- Born: 1 June 1962 (age 64) Kashgar, Xinjiang, China
- Education: Kashgar School of Art (Graduated in 1986)
- Occupation: Musician
- Employer(s): China National Ethnic Song and Dance Ensemble Xinjiang Uyghur Autonomous Region Song and Dance Ensemble

= Abdurehim Heyit =

Uyghur folk singer (born 1962)

Abdurehim Heyit (Uyghur: ئابدۇرېھىم ھېيىت; born 1962) is an Uyghur folk singer‌ and composer. The Uyghur people are a Turkic language-speaking group and a spokesman for the Turkish foreign ministry described Abdurehim as a "distinguished poet".

In February 2019, Turkish government sources reported that he had died in custody in China, but this claim was contradicted by Chinese sources. This incident led to a short term crisis in the Chinese-Turkish relations. In July 2019 Chinese government confirmed he was under arrest but "in good health", and shortly afterward he was interviewed by Turkish journalists in Urumçi.

==Biography==
Abdurehim was renowned for his performances on the dutar, a two-stringed traditional instrument. He studied music in Beijing and performed with national arts troupes in China. In March 2017, he was arrested and imprisoned, reportedly after performing a song, "Fathers", based on a traditional Uyghur poem calling on younger generations to respect the sacrifices of their forefathers and containing a reference to the "martyrs of war". He was reportedly serving an eight-year sentence.

==Reported death==
It was reported, initially by Turkish media, that he died in custody in Ürümqi on 9 February 2019, after being tortured. He was reportedly being held in a detention camp on an eight-year sentence. His death was not officially confirmed, but the reports led to the Turkish Ministry of Foreign Affairs objecting to the treatment of ethnic Uyghurs in the Xinjiang province of China, describing them as "great shame for humanity" and noting the "systematic assimilation policy of Chinese authorities against the Uighur Turks is a great embarrassment for humanity". This incident led to a short term crisis in the Chinese-Turkish relations, and China has responded that Turkey's comments are "completely unacceptable". With the exception of Turkey's statement, there has been little public condemnation from Muslim majority countries; analysts believe their complacency may be due to a fear of economic and political consequences.
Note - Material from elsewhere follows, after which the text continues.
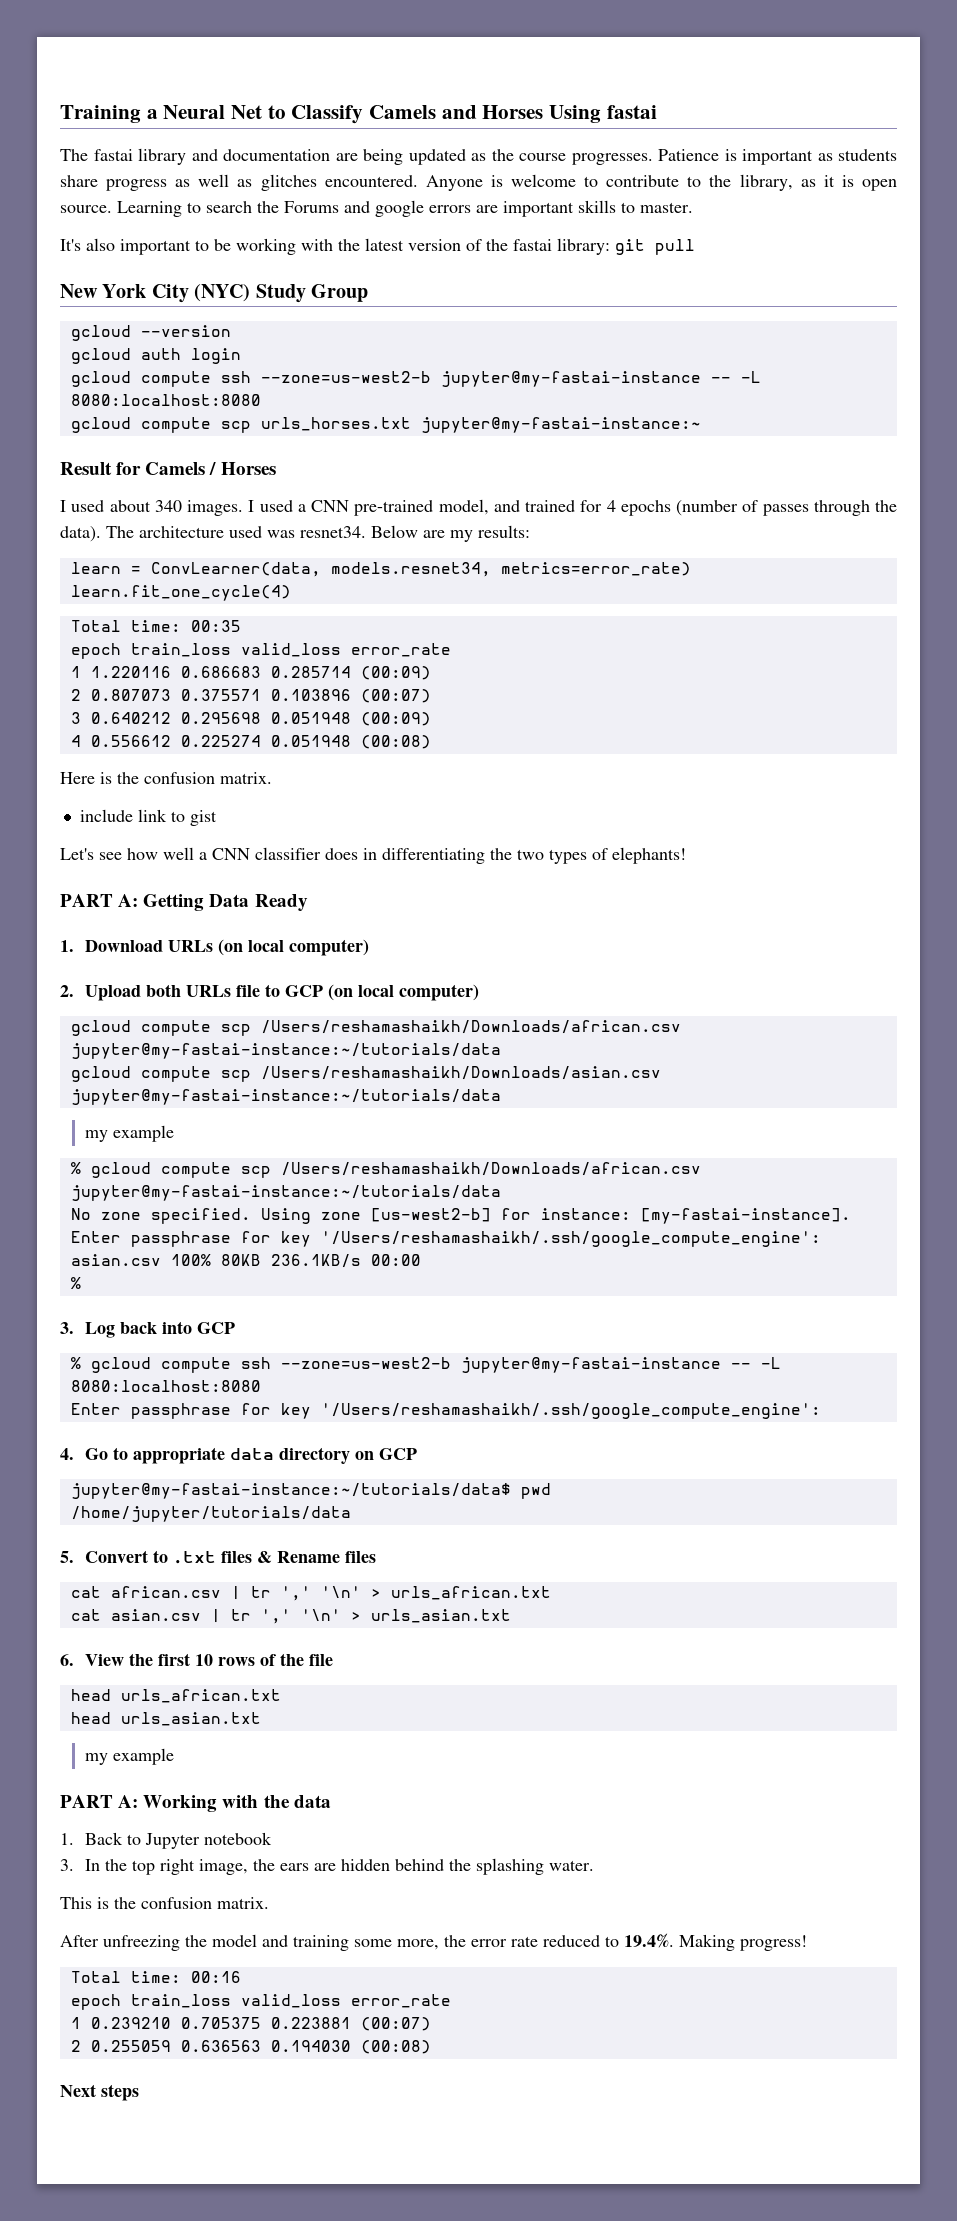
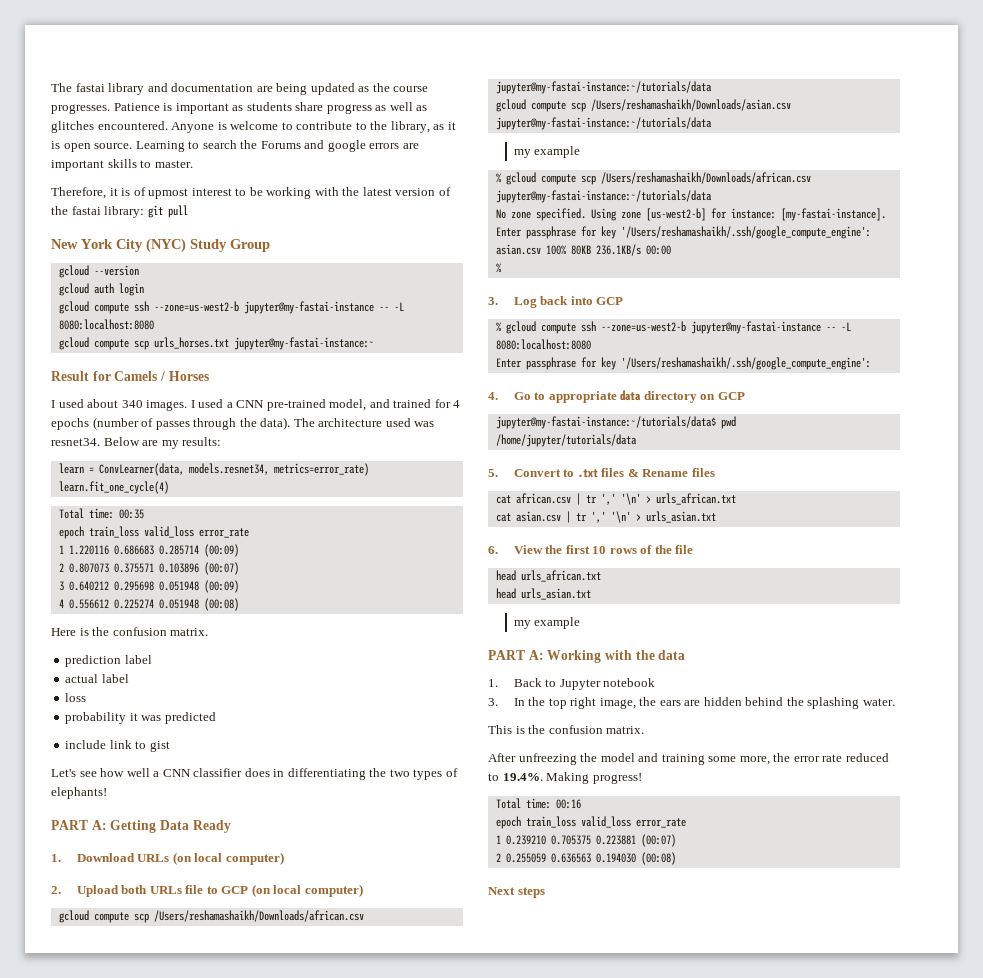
[60,105,657,124] Training a Neural Net to Classify Camels and Horses Using fastai // -> (51, 87) none
[60,238,191,255] It's also important -> [51,187,232,199] Therefore, it is of upmost interest
(272, 778) none -> [65,655,152,667] [65,674,129,683] [65,693,87,702] [65,712,216,724] // prediction label // actual label // loss // probability it was predicted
On 10 February, Chinese state media released a video claiming to show Abdurehim on that day, with the man shown stating that he was in "good health" and that he was "in the process of being investigated for allegedly violating national laws". The US-based NED-funded Uyghur Human Rights Project questioned the authenticity of the video, which has been labelled as "unverified" by international press. Magnus Fiskesjo, Associate Professor of Anthropology and Asian Studies at Cornell University, stated that the recording appeared to be scripted and showed similar signs to confessions in which the subjects had been threatened or tortured.

==Release and second disappearance==
On July 25, 2019, journalist Gökhan Karakaş from Milliyet found Abdurehim Heyit in Urumqi and interviewed him with the permission of Chinese Communist Party official Zhang Zhisheng. On the same day, Turkish newspaper Aydınlık interviewed him in his house in the capital city.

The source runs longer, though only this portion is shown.